To cope with the increased compliance burden for corporate taxpayers as a result of the introduction of Pillar 2, the 30% trigger rate for ’paper companies‘ or ’cash box companies‘ under the controlled foreign corporation (CFC) rules will be lowered to 27% for tax years of the Japanese parent company beginning on or after 1 April 2024.

Consumption tax

A new Qualified Invoice System (QIS) was introduced as part of Japan’s 2016 Tax Reform, which will be effective from 1 October 2023. Under the QIS, a consumption taxpayer (a ‘taxpayer’ who files consumption tax returns and pays or receives a refund of consumption tax) can in principle only take an input tax credit if such taxpayer receives a ‘qualified invoice’ from a seller that is registered as both (i) a consumption taxpayer and (ii) a qualified issuer (QII).
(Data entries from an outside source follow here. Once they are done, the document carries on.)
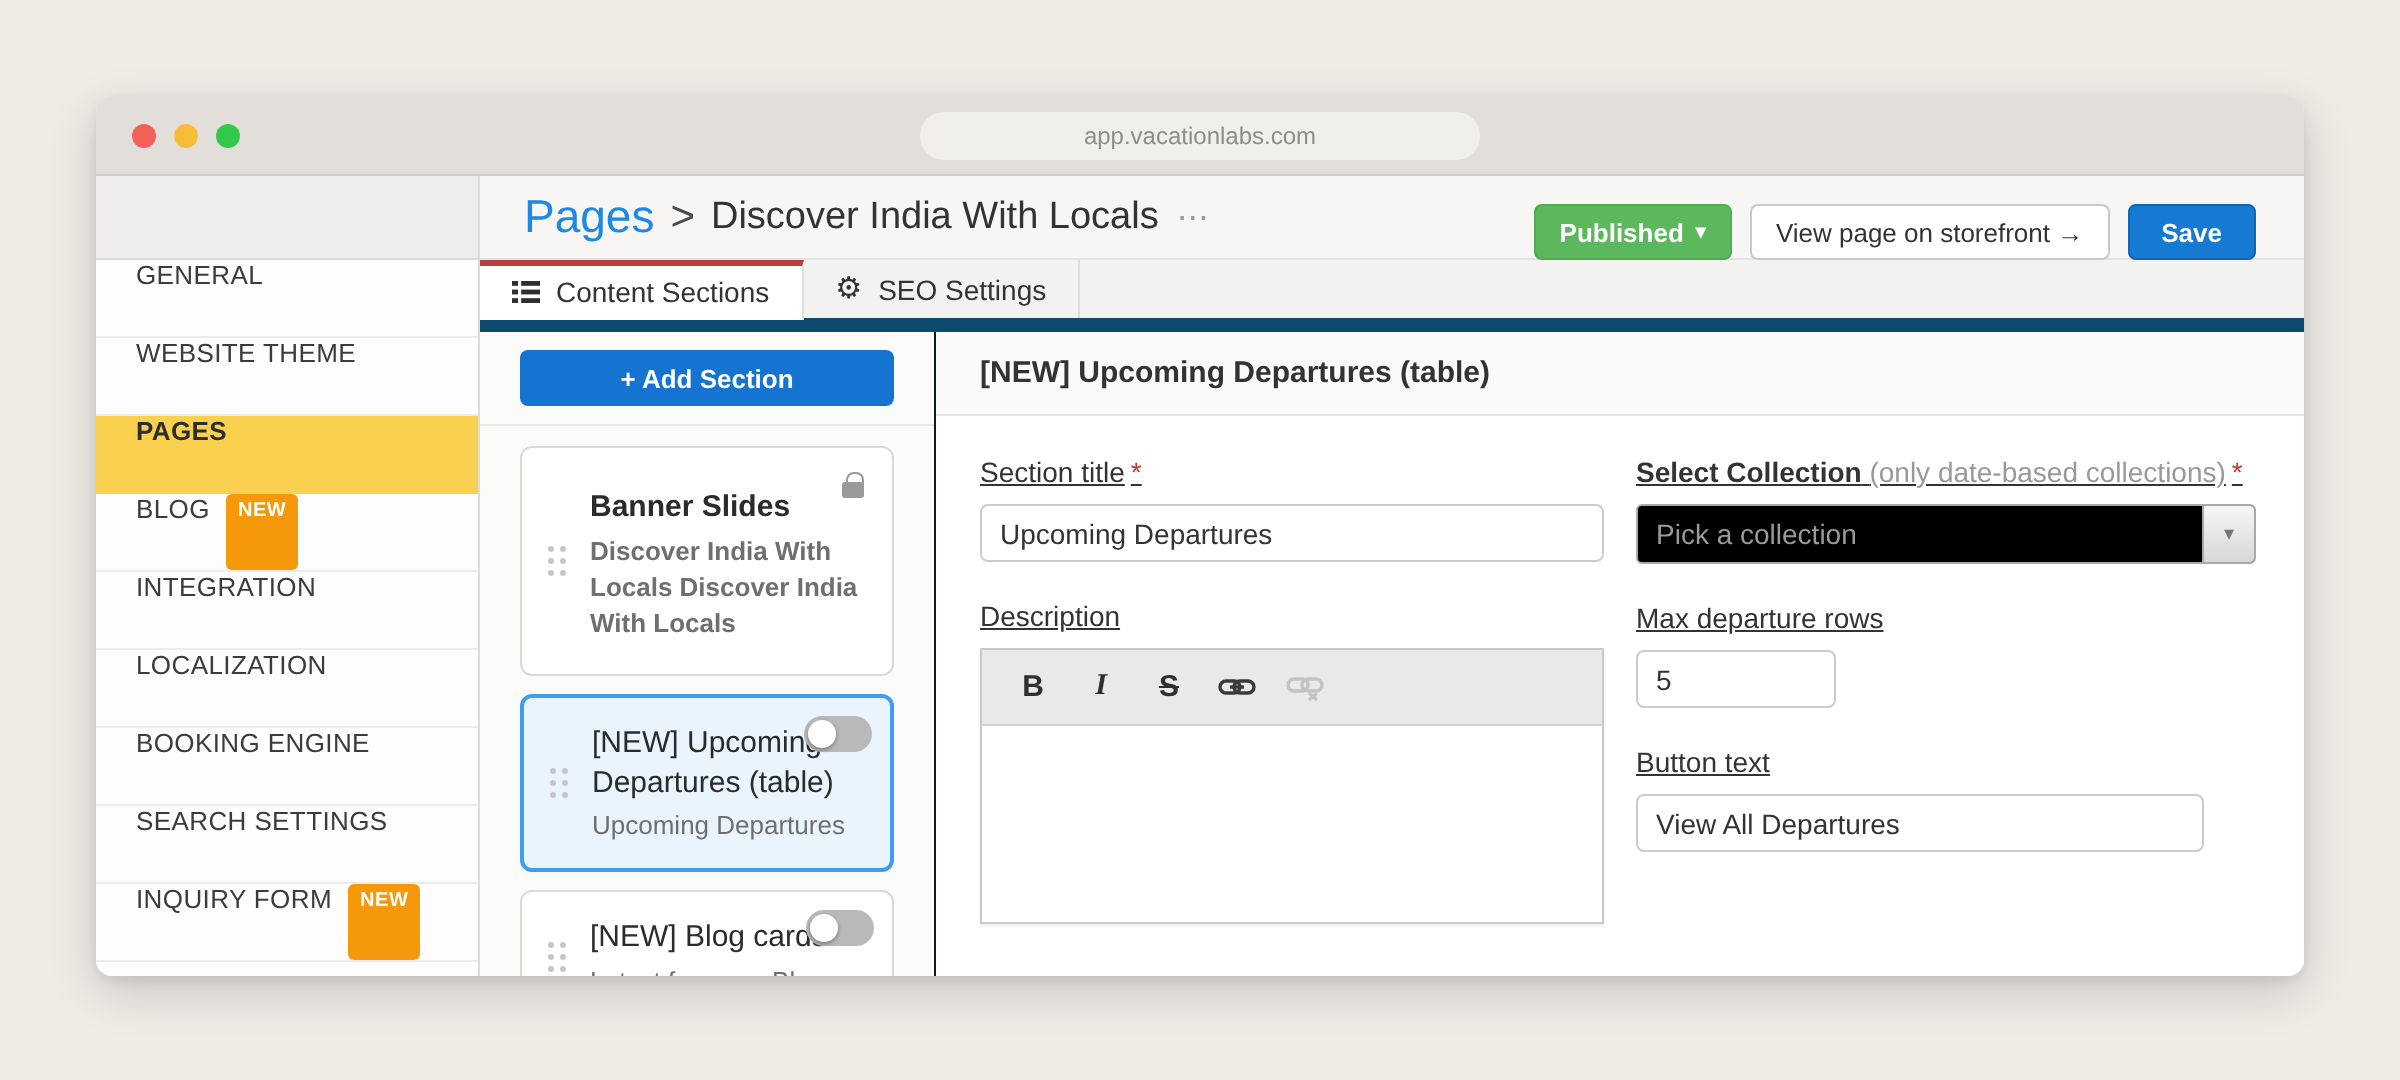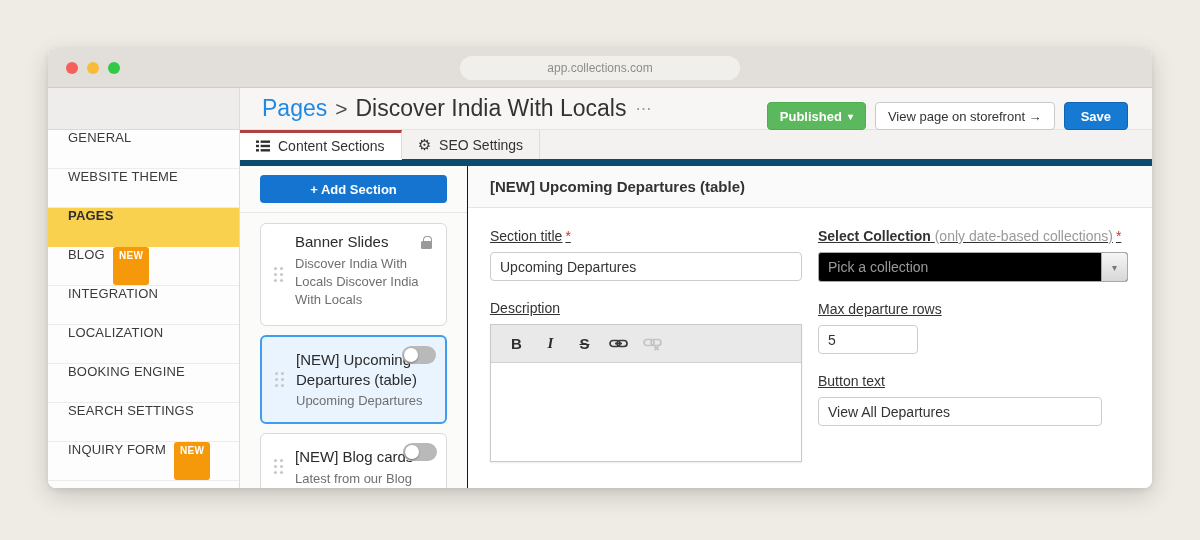--- a/index.html
+++ b/index.html
@@ -35,21 +35,21 @@
     border-bottom: 1px solid #ececec; background: #fdfdfd; cursor: pointer; }
   .nav-item.active { background: #f9d14e; font-weight: bold; border-bottom-color: #f9d14e; color: #2e2e2e; }
   .badge { background: #f5990b; color: #fff; font-size: 10px; font-weight: bold;
     padding: 2.5px 6px; border-radius: 3px; letter-spacing: .3px; }
   .main { flex: 1; display: flex; flex-direction: column; min-width: 0; }
   
   .page-header { height: 42px; flex: 0 0 42px; background: #f7f6f4; border-bottom: 1px solid #e3e3e3;
     display: flex; align-items: center; padding: 0 24px 0 22px; }
   .crumb-root { color: #1e88e5; font-size: 23px; cursor: pointer; }
   .crumb-sep { color: #4a4a4a; font-size: 21px; margin: 0 8px; }
-  .page-title { color: #333; font-size: 23px; white-space: nowrap; text-align: center; }
+  .page-title { color: #333; font-size: 19px; white-space: nowrap; text-align: center; }
   .title-ellipsis { color: #9a9a9a; font-size: 16px; margin-left: 9px; cursor: pointer; }
   .header-actions { margin-left: auto; display: flex; gap: 9px; }
   .btn { height: 28px; display: inline-flex; align-items: center; border-radius: 4px;
     font-size: 13px; padding: 0 12px; cursor: pointer; border: 1px solid transparent;
     font-family: inherit; white-space: nowrap; margin-top: 15px; }
   .btn-published { background: #5cb85c; border-color: #4cae4c; color: #fff; font-weight: bold; gap: 6px; }
   .btn-published .caret { font-size: 10px; }
   .btn-view { background: #fff; border-color: #c9c9c9; color: #333; }
   .btn-save { background: #1679d2; border-color: #1064b3; color: #fff; font-weight: bold; padding: 0 16px; }
   
@@ -65,21 +65,21 @@
     overflow: hidden; }
   .add-area { padding: 9px 20px; border-bottom: 1px solid #e7e7e7; }
   .add-btn { width: 100%; height: 28px; background: #1474cf; color: #fff; font-weight: bold;
     font-size: 13px; border: none; border-radius: 4px; cursor: pointer; font-family: inherit; }
   .cards { padding: 10px 20px 0; display: flex; flex-direction: column; gap: 9px; }
   .card { position: relative; background: #fff; border: 1px solid #d9d9d9; border-radius: 6px;
     padding: 13px 12px 12px 34px; cursor: pointer; }
   .card.selected { background: #e9f4fe; border: 2px solid #3f9cf0; }
   .card-title { font-size: 15px; color: #2b2b2b; line-height: 1.3; }
   .card-sub { font-size: 13px; color: #6f6f6f; line-height: 1.4; margin-top: 3px; }
-  .card.first { padding-top: 8px; padding-bottom: 16px; }
+  .card.first { padding-top: 20px; padding-bottom: 16px; font-weight: bold; }
   .drag-handle { position: absolute; left: 13px; top: 50%; margin-top: -8px;
     width: 9px; height: 16px; cursor: grab; }
   .drag-handle::before { content: ''; position: absolute; left: 0; top: 0;
     width: 3px; height: 3px; border-radius: 50%; background: #c6c6c6;
     box-shadow: 6px 0 0 #c6c6c6, 0 6px 0 #c6c6c6, 6px 6px 0 #c6c6c6, 0 12px 0 #c6c6c6, 6px 12px 0 #c6c6c6; }
   .lock { position: absolute; right: 14px; top: 17px; width: 11px; height: 8px;
     background: #9a9a9a; border-radius: 1.5px; }
   .lock::before { content: ''; position: absolute; top: -5px; left: 2px; width: 7px; height: 6px;
     border: 1.5px solid #9a9a9a; border-bottom: none; border-radius: 4px 4px 0 0; }
   .toggle { position: absolute; right: 9px; top: 9px; width: 34px; height: 18px;
@@ -124,21 +124,21 @@
 <body>
 
 <div class="window">
 
   <div class="chrome">
     <div class="lights">
       <span class="light red"></span>
       <span class="light yellow"></span>
       <span class="light green"></span>
     </div>
-    <div class="url-pill">app.collections.com</div>
+    <div class="url-pill">app.vacationlabs.com</div>
   </div>
 
   <div class="app">
 
     <div class="sidebar">
       <div class="sidebar-top"></div>
       <div class="nav-item">
         <span>GENERAL</span>
       </div>
       <div class="nav-item">

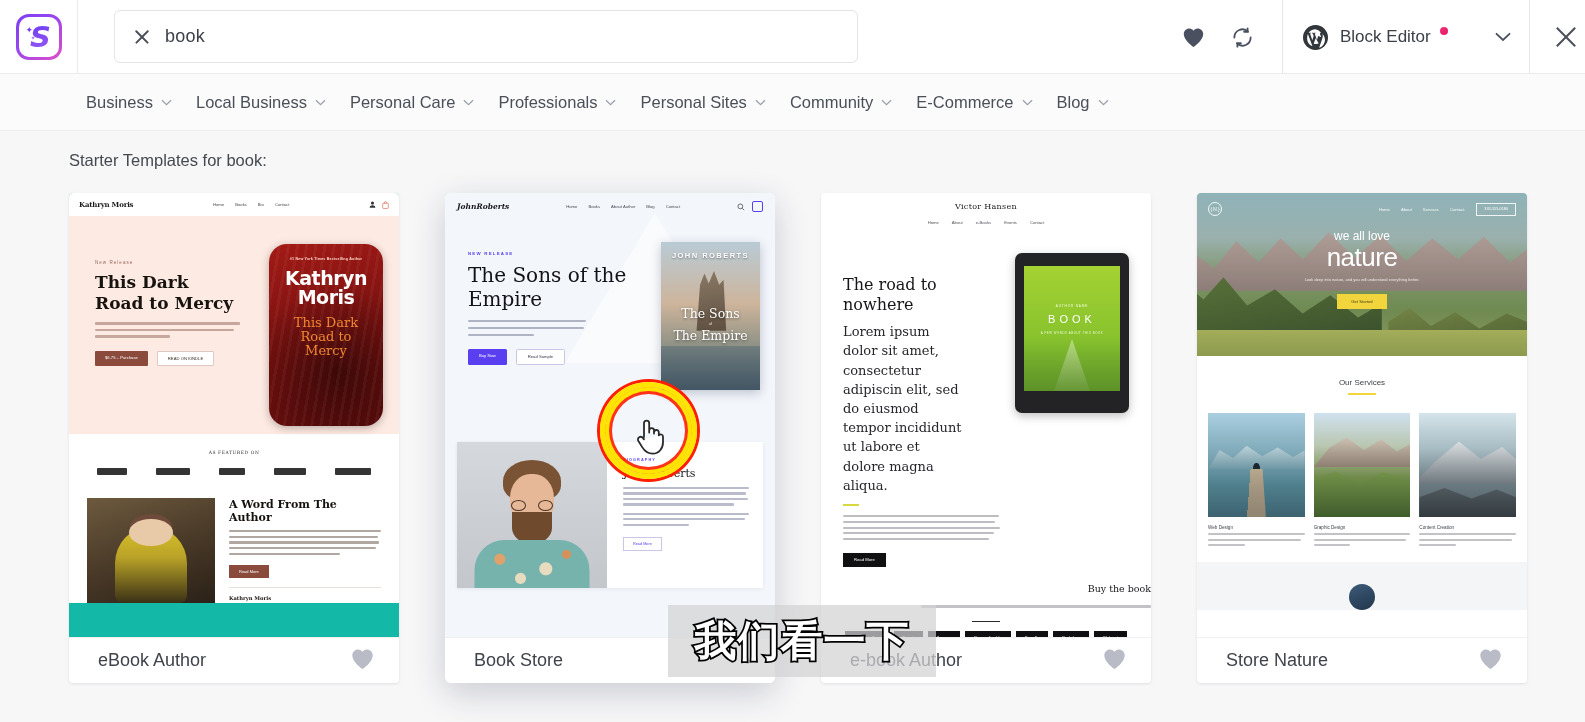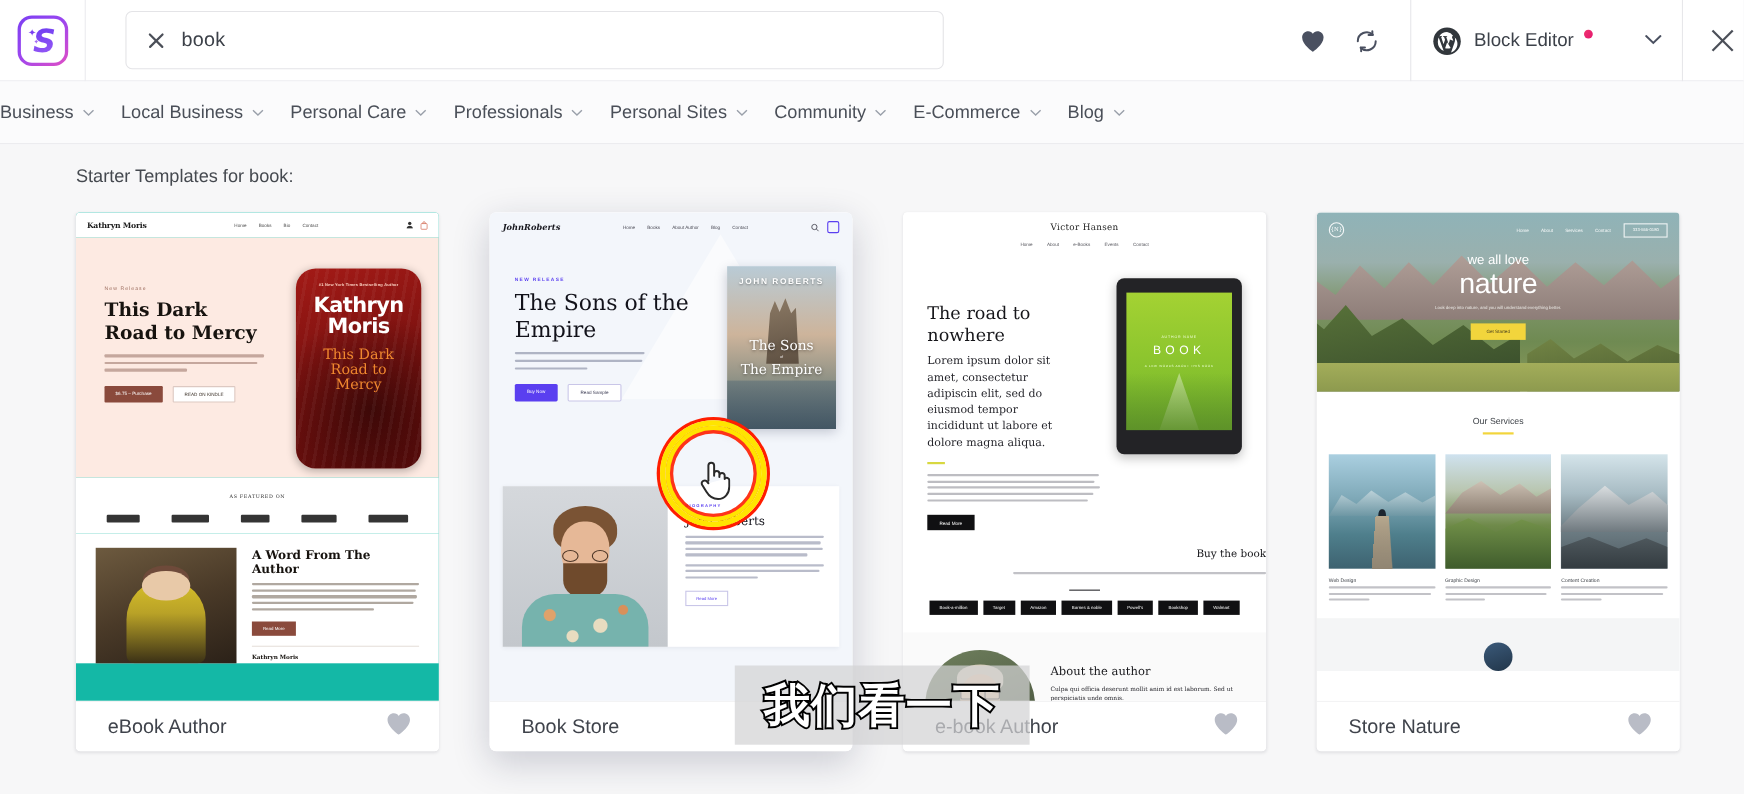--- a/index.html
+++ b/index.html
@@ -99,21 +99,21 @@
   }
   .close-panel::before { transform: rotate(45deg); }
   .close-panel::after  { transform: rotate(-45deg); }
 
   
   .catbar {
     position: absolute; left: 0; top: 74px; width: 1585px; height: 57px;
     background: #fbfbfc; border-bottom: 1px solid #ececef;
     display: flex; align-items: center;
   }
-  .cat-list { display: flex; align-items: flex-start; gap: 24px; }
+  .cat-list { display: flex; align-items: flex-start; gap: 24px; margin-left: 86px; }
   .cat-item {
     display: flex; align-items: center; gap: 8px;
     font-size: 16.5px; color: #4a4f58; cursor: pointer;
   }
   .filters { position: absolute; right: 57px; display: flex; gap: 17px; }
   .select-pill {
     width: 122px; height: 35px; border: 1px solid #dcdce0; border-radius: 4px;
     background: #fff; display: flex; align-items: center;
     padding: 0 12px 0 14px; font-size: 15px; color: #4a4f58; cursor: pointer;
   }
@@ -255,21 +255,21 @@
     padding:4px 9px;background:#fff;}
 
   
   .c3 { background:#fff; }
   .c3-nav { padding:9px 0 0; text-align:center; }
   .c3-logo { font-family:"DejaVu Serif",serif; font-size:8px; color:#1b1b1b; letter-spacing:.3px;}
   .c3-menu { display:flex; gap:13px; justify-content:center; margin-top:9px;}
   .c3-menu span { font-size:4.2px; color:#55555c;}
   .c3-hero { display:flex; padding:28px 22px 0; gap:10px; }
   .c3-h1 { font-family:"DejaVu Serif",serif; font-size:16px; color:#16161a; line-height:1.22;}
-  .c3-lead { font-family:"DejaVu Serif",serif; font-size:10px; color:#26262c; line-height:1.48; margin-top:8px; width:122px;}
+  .c3-lead { font-family:"DejaVu Serif",serif; font-size:13px; color:#26262c; line-height:1.48; margin-top:8px; width:122px;}
   .c3-rule { width:16px; height:2px; background:#d8d840; margin:9px 0; }
   .c3-p i { display:block; height:2.1px; background:#9a9aa2; opacity:.65; border-radius:1px; margin-bottom:3.6px;}
   .c3-btn { background:#101012; color:#fff; font-size:4.2px; padding:4.5px 11px; display:inline-block; margin-top:9px;}
   .c3-dev { width:114px; height:160px; flex:none; background:#232326; border-radius:7px; padding:13px 9px 22px;
     box-shadow:0 3px 10px rgba(0,0,0,.25);}
   .c3-scr { width:100%; height:100%; background:linear-gradient(180deg,#a4d233 0%,#8ec62e 45%,#74b52c 100%);
     position:relative; overflow:hidden;}
   .c3-scr::after{content:"";position:absolute;left:0;bottom:0;width:100%;height:42%;
     background:linear-gradient(180deg,rgba(150,200,60,0),rgba(90,140,40,.85));}
   .c3-road{position:absolute;left:50%;bottom:0;transform:translateX(-50%);width:0;height:0;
Effectively, the new system will require sellers to include their QII number in invoices so that the purchaser receiving such invoice will be able to take the input credit for the consumption tax included in the invoice. The requirement is similar to that of a seller to include its VAT number on an invoice in the European context.

Businesses (other than exempt entities) will need to have filed an application with their tax office to become a QII no later than 30 September 2023 in order to be able to issue qualified invoices from 1 October 2023.